2nd Quarter Financial Results
Sales for the second quarter ended June 30, 2010, totaled $1.38
billion, up 10% from $1.25 billion for the same period a year ago.
Gross profit for the second quarter ended June 30, 2010, increased
to $673 million (or 48.7% of sales) from $604 million (or 48.2% of
sales) for the second quarter of 2009, representing an increase of
11%. Selling, General and Administrative ("SG&A") expenses
increased to $476 million (or 34.5% of sales) for the second
quarter of 2010 from $454 million (or 36.3% of sales) for the
second quarter of 2009, representing an increase of 5%. Operating
income increased to $181 million (or 13.1% of sales) for the second
quarter of 2010 from $150 million (or 12.0% of sales), representing
an increase of 21%.
Net income for the second quarter ended June 30, 2010, totaled
$100 million, up 16% from $86 million for the same period in 2009.

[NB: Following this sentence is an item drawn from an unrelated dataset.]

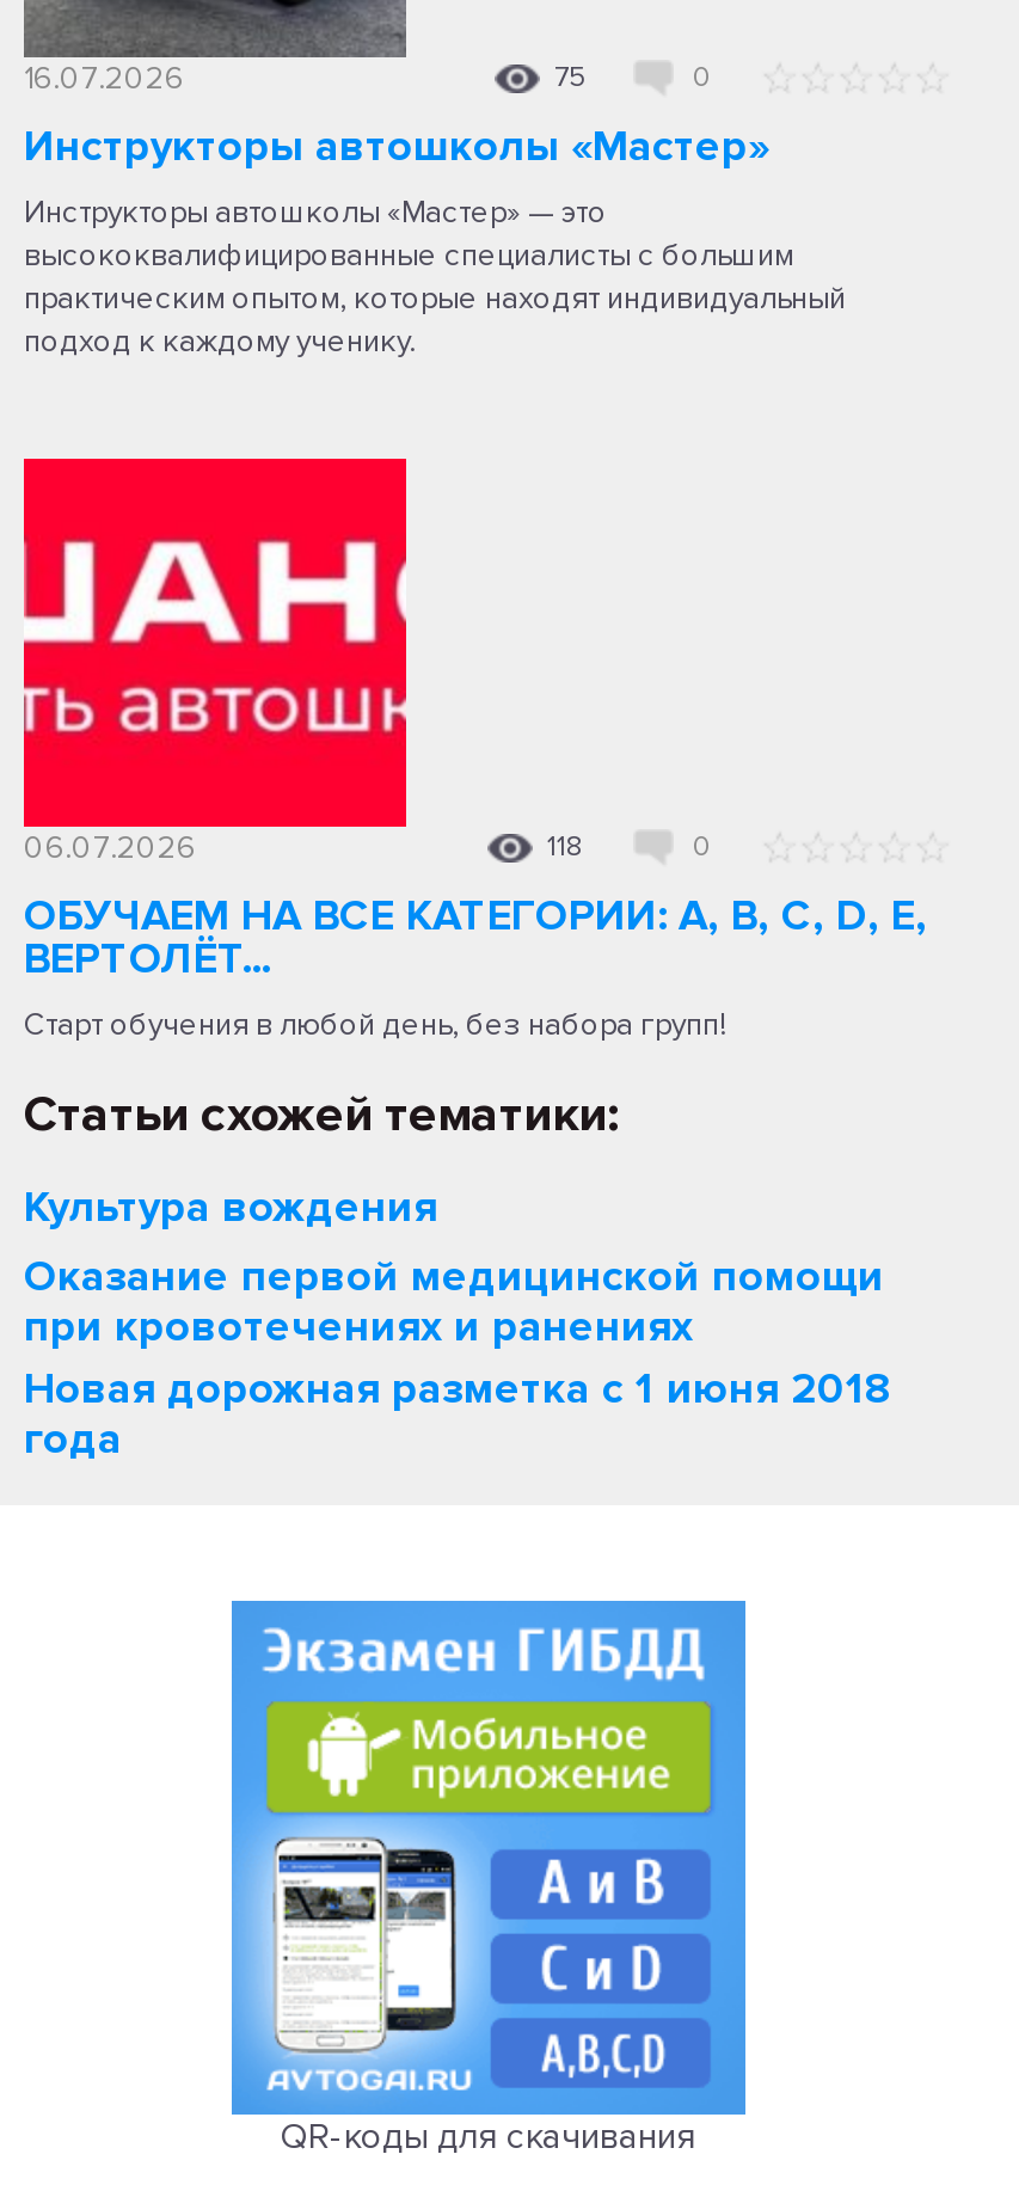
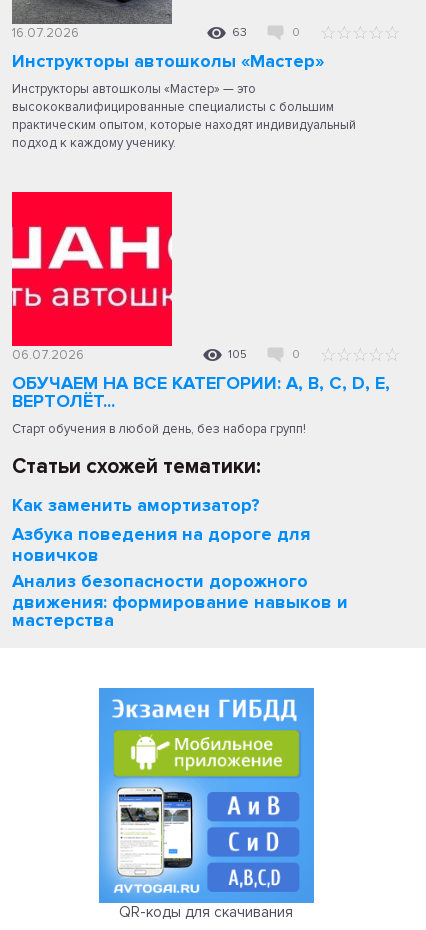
[554,59,585,95] 75 -> [232,25,247,40] 63
[547,829,585,864] 118 -> [228,347,247,362] 105
[24,1180,891,1455] Культура вождения | Оказание первой медицинской помощи | при кровотечениях и ранениях | Новая дорожная разметка с 1 июня 2018 | года -> [12,494,348,627] Как заменить амортизатор? | Азбука поведения на дороге для | новичков | Анализ безопасности дорожного | движения: формирование навыков и | мастерства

Diluted earnings per common share for the second quarter of 2010
increased 15% to $0.71 on 141.1 million shares compared to $0.62
for the second quarter of 2009 on 137.5 million shares.
The Company's second quarter and year-to-date results include a
charge related to the ongoing, legacy United States Department of
Justice ("DOJ") investigation of CSK Auto Corporation
("CSK"). As previously announced, prior to O'Reilly's
acquisition of CSK in July of 2008, the DOJ began an investigation
of CSK relating to CSK's historical accounting practices. The
charge of $15 million in the second quarter of 2010 represents an
increase in the accrual for the estimated costs to resolve the DOJ
investigation, including potential settlement-related payments to
the DOJ, future costs of cooperation with the DOJ, and associated
legal and documentation costs; however, there can be no assurance
that the discussions with the DOJ will result in a resolution of
these matters within the amount currently accrued by
O'Reilly.
Adjusted operating income, excluding the impact of the charge
related to the CSK DOJ investigation discussed above, increased 31%
to $196 million (or 14.2% of sales) for the second quarter ended
June 30, 2010, from $150 million (or 12.0% of sales) for the same
period a year ago. Adjusted diluted earnings per common share,
excluding the impact of the charge related to the CSK DOJ
investigation discussed above, increased 31% to $0.81 for the
second quarter ended June 30, 2010, from $0.62 for the same period
one year ago. The table below outlines the impact of the
charge for the second quarter ended June 30, 2010 (in thousands,
except per share data):
|
|
|
|
For the Three
Months Ended June 30, |
|
2010 |
2009 |
Operating income |
$181,164 |
$149,675 |
Accrual of legacy CSK DOJ investigation
charge |
15,000 |
-- |
Adjusted operating income |
$196,164 |
$149,675 |
|
|
|
Net income |
$99,595 |
$85,515 |
Accrual of legacy CSK DOJ investigation
charge |
15,000 |
-- |
Adjusted net income |
$114,595 |
$85,515 |
|
|
|
Diluted earnings per common share |
$0.71 |
$0.62 |
Accrual of legacy CSK DOJ investigation
charge |
0.10 |
-- |
Adjusted diluted earnings per common
share |
$0.81 |
$0.62 |
"We are pleased with our ability to continue to drive both
comparable store sales and profitability above the solid
performance in the second quarter of 2009," commented Greg Henslee,
CEO and Co-President. "The outstanding execution of our team
in the second quarter resulted in a comparable store sales growth
of 7.9%, a 220 basis point improvement in adjusted operating margin
and a double-digit increase in adjusted diluted earnings per share
of 31%. July 11th marked the two-year anniversary of the CSK
acquisition and Team O'Reilly's unwavering commitment to the
execution of our integration plan has been a key driver of our
success to date. Throughout the integration process, our Team
Members have remained dedicated to living our Culture of customer
service and teamwork in both our existing as well as converted
stores."
Year-to-Date Financial Results
Sales for the first six months of 2010 totaled $2.66 billion, up
10% from $2.42 billion for the same period a year ago. Gross
profit for the first six months of 2010 increased to $1.29 billion
(or 48.5% of sales) from $1.15 billion (or 47.5% of sales) for the
same period a year ago, representing an increase of 13%.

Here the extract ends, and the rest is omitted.